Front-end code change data
--------------------

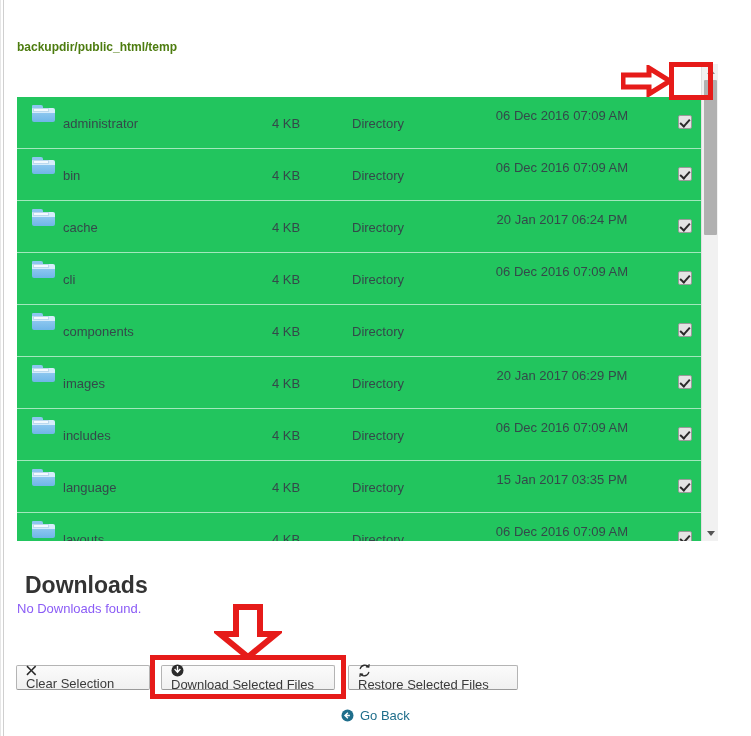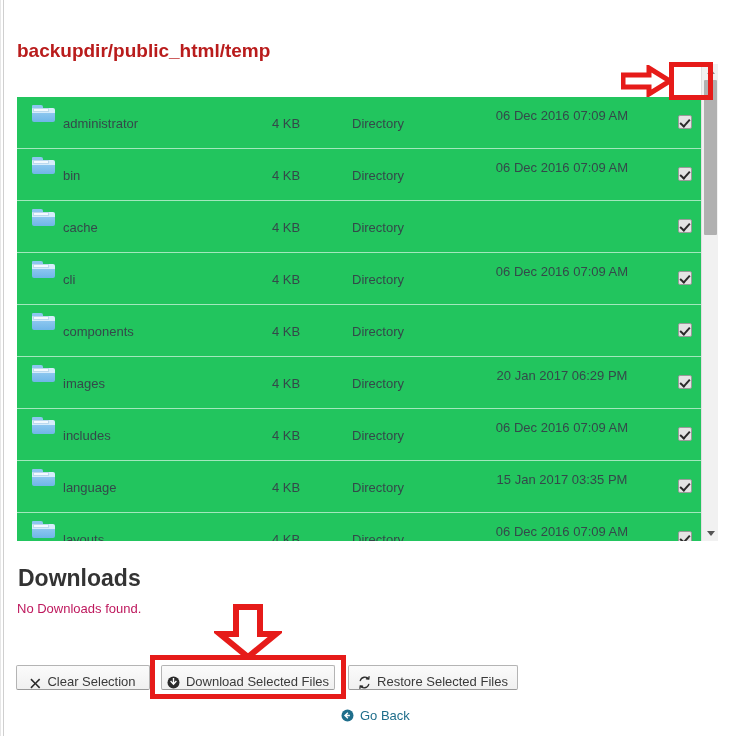--- a/index.html
+++ b/index.html
@@ -58,9 +58,9 @@
     position: absolute;
     left: 17px;
     top: 40px;
-    font-size: 19px;
+    font-size: 12px;
     font-weight: bold;
-    color: #b91c1c;
+    color: #4d7c0f;
     letter-spacing: 0px;
   }
 

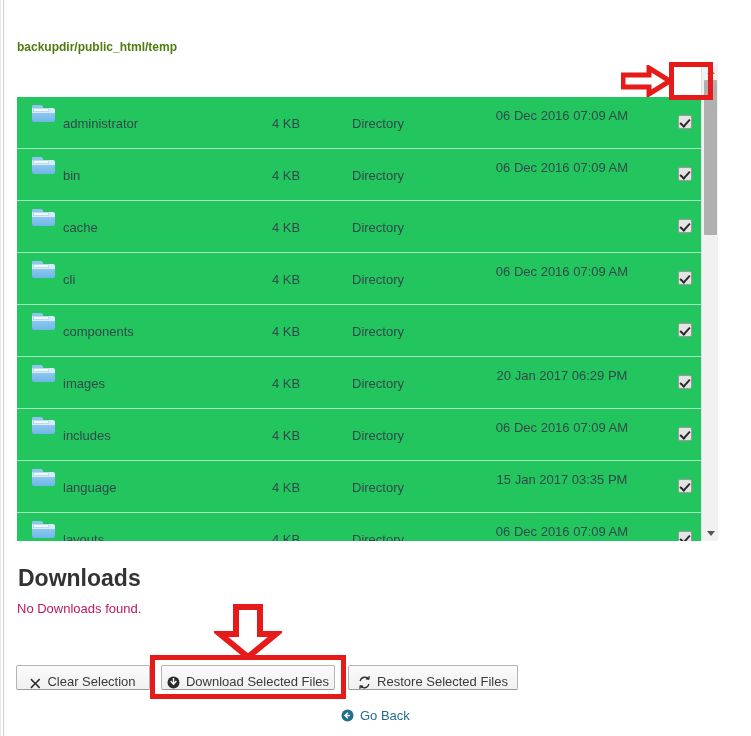--- a/index.html
+++ b/index.html
@@ -342,6 +342,7 @@
           <div class="cell cell-name">cache</div>
           <div class="cell cell-size">4 KB</div>
           <div class="cell cell-type">Directory</div>
+          <div class="cell cell-date">20 Jan 2017 06:24 PM</div>
           <div class="cell cell-check"><span class="cb"></span></div>
         </div>
         <div class="row">

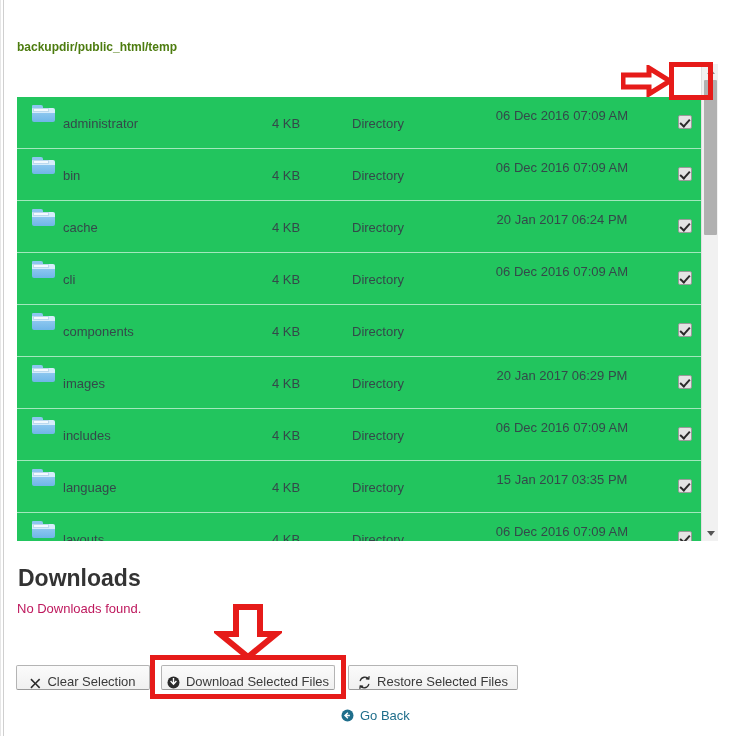--- a/index.html
+++ b/index.html
@@ -237,7 +237,7 @@
     position: absolute;
     left: 17px;
     top: 562px;
-    margin: 1px;
+    margin: 8px;
     font-size: 23px;
     font-weight: bold;
     color: #333333;

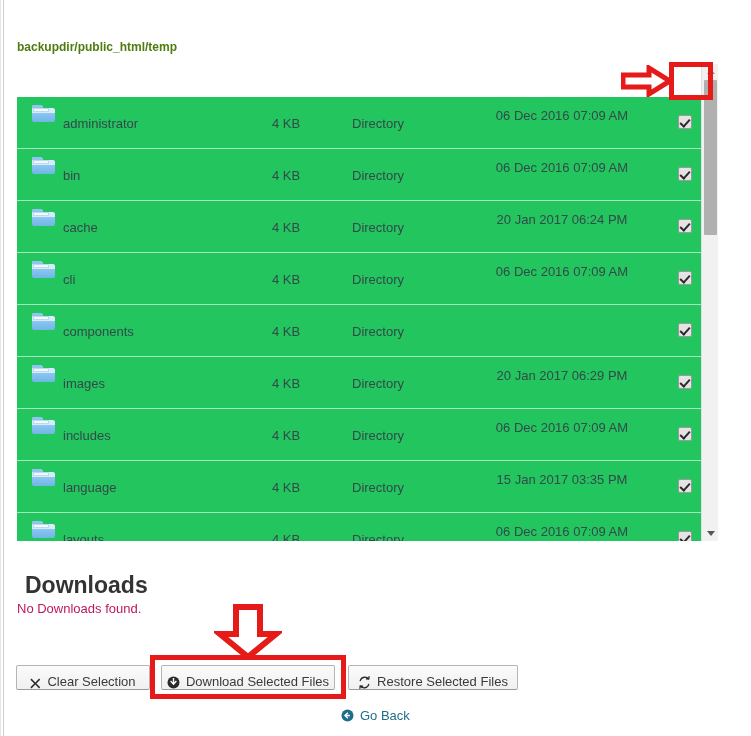--- a/index.html
+++ b/index.html
@@ -248,7 +248,7 @@
     left: 17px;
     top: 601px;
     font-size: 13px;
-    color: #be185d;
+    color: #8b5cf6;
   }
 
   

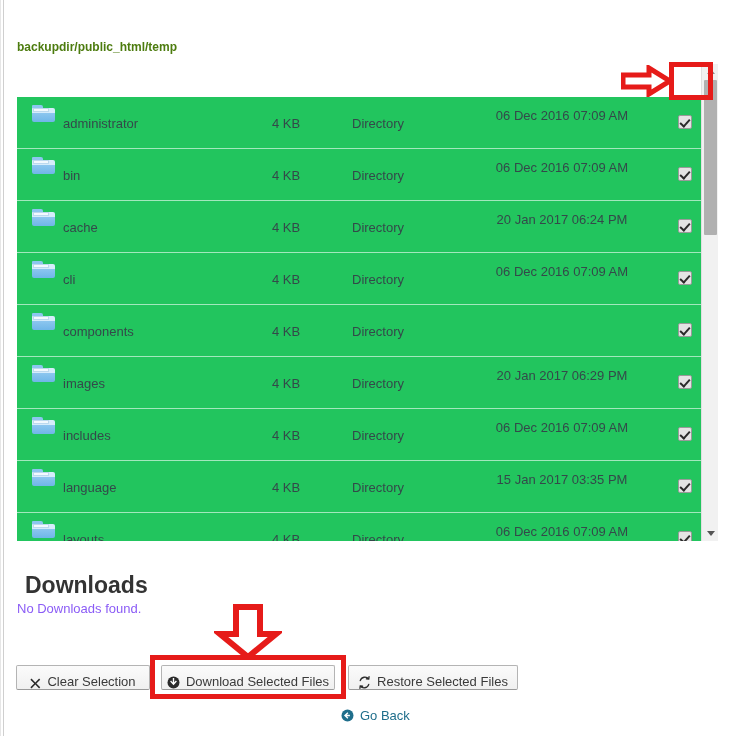--- a/index.html
+++ b/index.html
@@ -263,11 +263,12 @@
     font-size: 13px;
     color: #3a3a3a;
     display: flex;
-    align-items: flex-end;
+    align-items: flex-start;
     justify-content: center;
     padding: 0 9px;
     white-space: nowrap;
     font-family: "Liberation Sans", sans-serif;
+    flex-direction: column;
   }
   .btn .bicon {
     margin-right: 6px;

--------------------

* **What the task requires**
The records above should be copied word for word, with the pictures left out.

* **Worked solution**
--- a/index.html
+++ b/index.html
@@ -58,9 +58,9 @@
     position: absolute;
     left: 17px;
     top: 40px;
-    font-size: 19px;
+    font-size: 12px;
     font-weight: bold;
-    color: #b91c1c;
+    color: #4d7c0f;
     letter-spacing: 0px;
   }
 

--- a/index.html
+++ b/index.html
@@ -342,6 +342,7 @@
           <div class="cell cell-name">cache</div>
           <div class="cell cell-size">4 KB</div>
           <div class="cell cell-type">Directory</div>
+          <div class="cell cell-date">20 Jan 2017 06:24 PM</div>
           <div class="cell cell-check"><span class="cb"></span></div>
         </div>
         <div class="row">

--- a/index.html
+++ b/index.html
@@ -237,7 +237,7 @@
     position: absolute;
     left: 17px;
     top: 562px;
-    margin: 1px;
+    margin: 8px;
     font-size: 23px;
     font-weight: bold;
     color: #333333;

--- a/index.html
+++ b/index.html
@@ -248,7 +248,7 @@
     left: 17px;
     top: 601px;
     font-size: 13px;
-    color: #be185d;
+    color: #8b5cf6;
   }
 
   

--- a/index.html
+++ b/index.html
@@ -263,11 +263,12 @@
     font-size: 13px;
     color: #3a3a3a;
     display: flex;
-    align-items: flex-end;
+    align-items: flex-start;
     justify-content: center;
     padding: 0 9px;
     white-space: nowrap;
     font-family: "Liberation Sans", sans-serif;
+    flex-direction: column;
   }
   .btn .bicon {
     margin-right: 6px;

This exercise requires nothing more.